Some Housing Markets Rebound, But Bargains Scarce

There’s been an extraordinary turnaround for some of the nation’s hardest-hit real estate markets. Tucson, Ariz., is just one example, and it was recently named the best market in the country for investors to buy a home.

Tucson firefighter Keith Cubberley recently bought a brick house in an older middle-class neighborhood. He buys distressed property in his spare time, and when he bough this particular house it was trashed.

“It was dirty and people hadn’t done anything to take care of the property for the last 40 years,” Cubberley says.

So Cubberley gutted it, and now he has workers fixing it up. When he’s done, he’ll re-sell the house. Buying low-end real estate like this, he says, is actually getting harder to do.

“Anything $100,000 and under … are selling very quickly,” he says.

Tucson real estate agent Steve Marshall specializes in finding homes for investors, and he says a lot of homes which would have sat on the market a couple of years ago are now getting multiple offers.

“So they’re starting to list property higher than they used to,” Marshall says. “Property that would’ve listed for $20,000-$30,000 now listing for $50,000-$60,000.”

About a quarter of all home sales in Phoenix and Tucson are to investors; people looking to fix and flip, fix and rent or are looking for a second home.

Mike Orr, a real-estate researcher at Arizona State University, says people are looking for bargains but they’re getting more difficult to find. He says prices are up because inventory is down — there are fewer homes on the market. There are also fewer foreclosures for sure, about 60 percent fewer than last year in the Phoenix area.

“Although we still have a flow of foreclosures taking place, it’s dramatically down from the worst situation which was kind of 2008 through 2010,” Orr says.

Homes worth more than $250,000 are moving up in value, too, but more slowly. Rising prices are good news for Arizona homeowners who saw their property plummet in value since 2008, but Orr says the investor frenzy on the market’s low end is bad news for people who just want to buy an affordable home and live in it.

“When an investor is buying they will very often offer cash and waive the appraisal contingency,” he says, “and that is very attractive to a seller because they know the deal is almost certain to go through.”

Sellers don’t have to wait to see if a buyer has good enough credit to get a mortgage, and relatively tight credit is helping to keep the rental market strong. This is more good news for investors looking for tenants.

Keith Cubberley wants to resell the fixer-upper he bought, so he’s keeping a close eye on expenses. The market is just turning around, after all, and he wants to price the house so it sells quickly to a homebuyer or another investor who will rent it out.

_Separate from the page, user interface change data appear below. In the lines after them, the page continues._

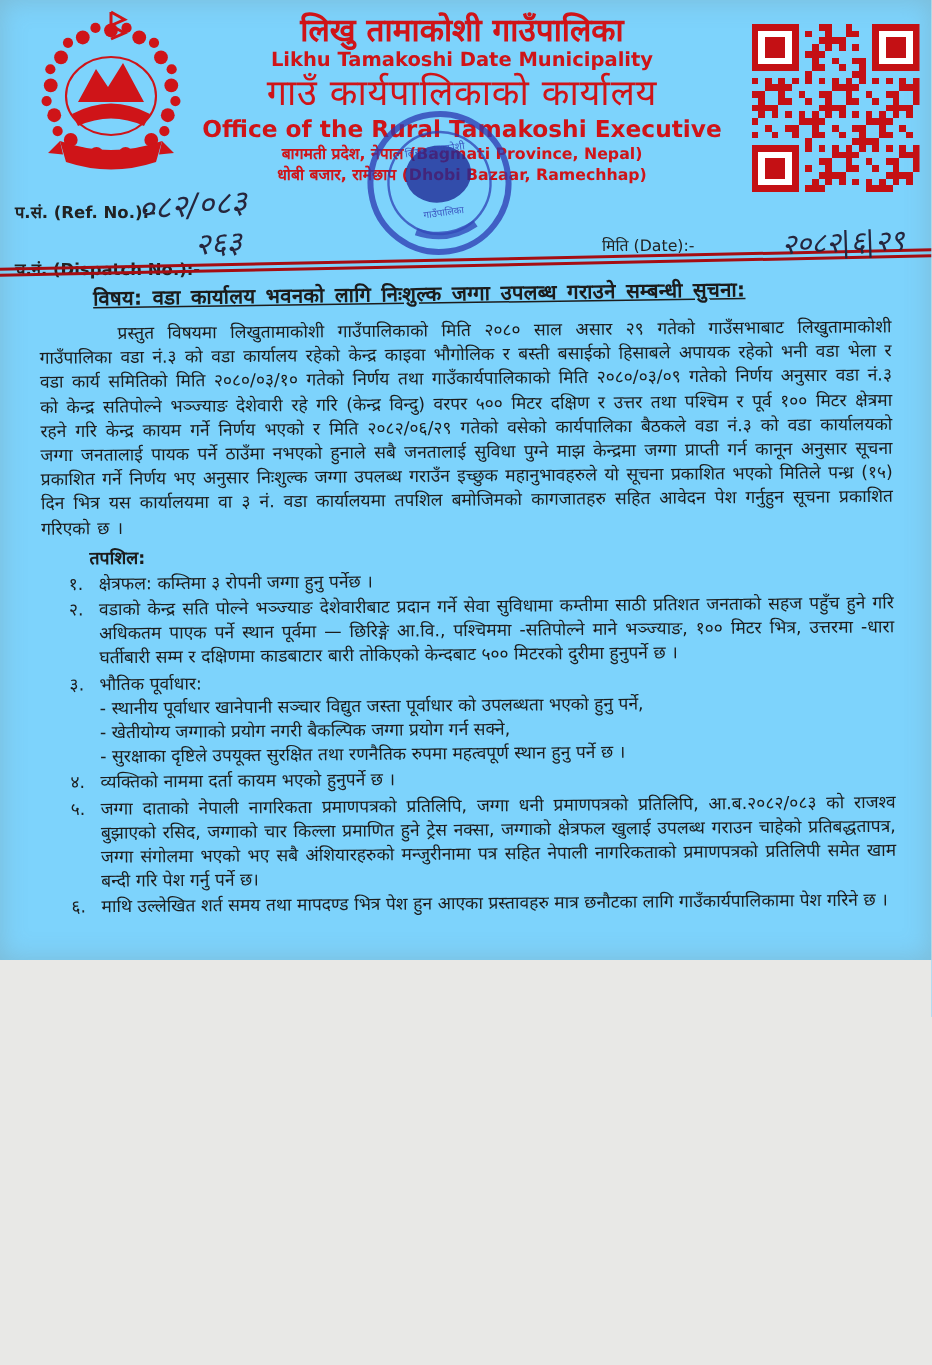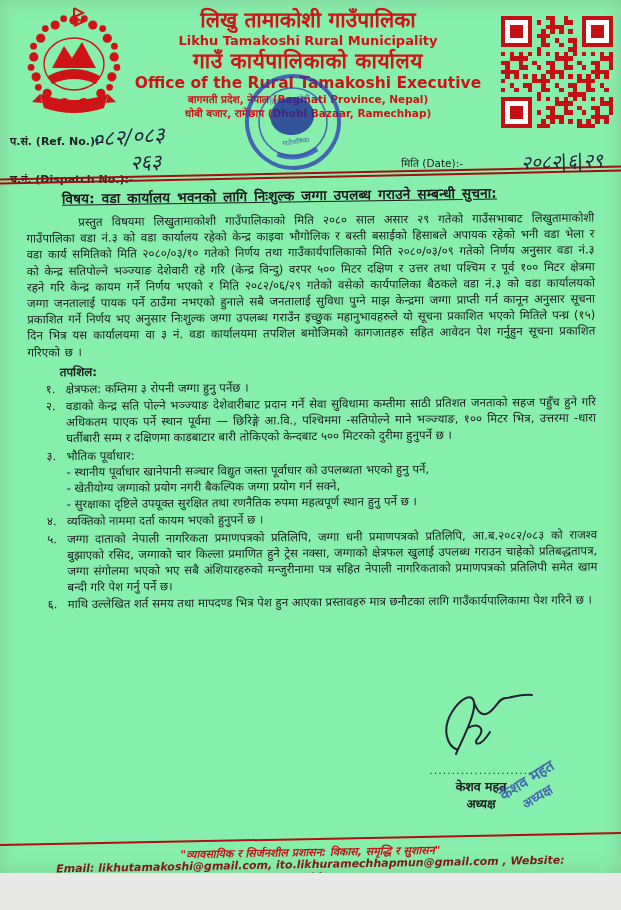"लिखु तामाकोशी गाउँपालिका" .page { background: #86efac -> #7dd3fc; height: 873px -> 640px }
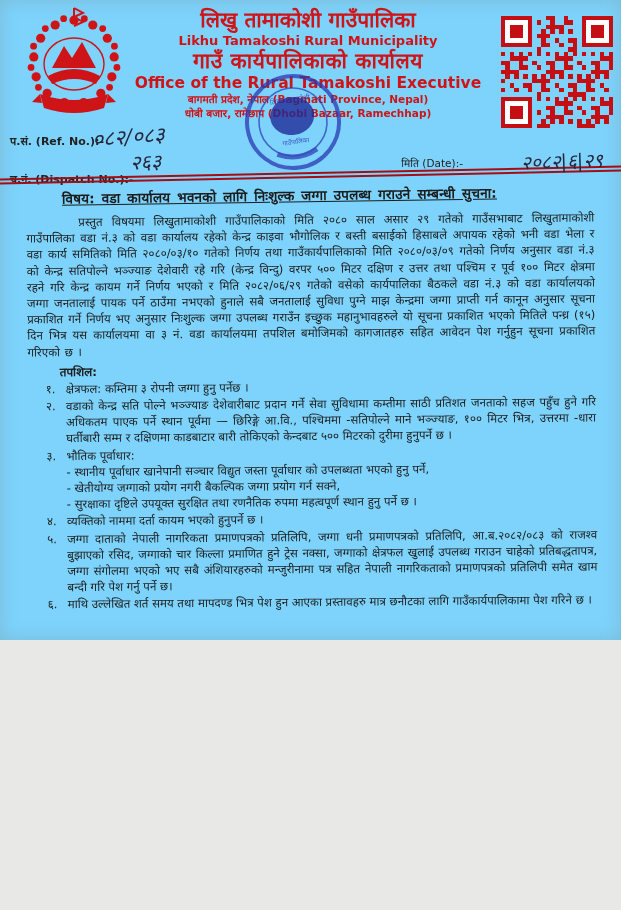"Likhu Tamakoshi Rural Municipality" div.muni-en { text: Rural -> Date }
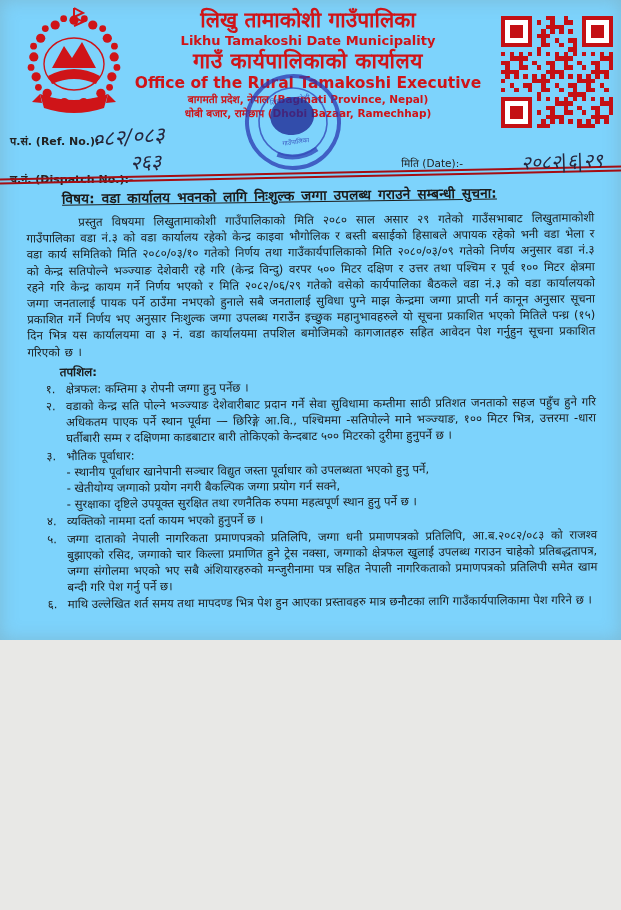"गाउँ कार्यपालिकाको कार्यालय" .office-np { font-size: 21px -> 24px; font-weight: bold -> normal }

“Ultimately someone’s going to move in here that can enjoy it, so its good for everybody,” Cubberley says. “We make a little money the, neighborhood gets cleaned up [and] someone gets a nice house.”

Having an empty home occupied is good for any neighborhood, though what’s happening in Arizona isn’t happening everywhere. In some markets like Atlanta, Chicago and Las Vegas, prices continue to fall. Expensive markets on the coasts haven’t caught up yet, either.

Arizona, however, and especially Phoenix, experienced one of the biggest bubbles and biggest busts. So this turnaround is especially welcome.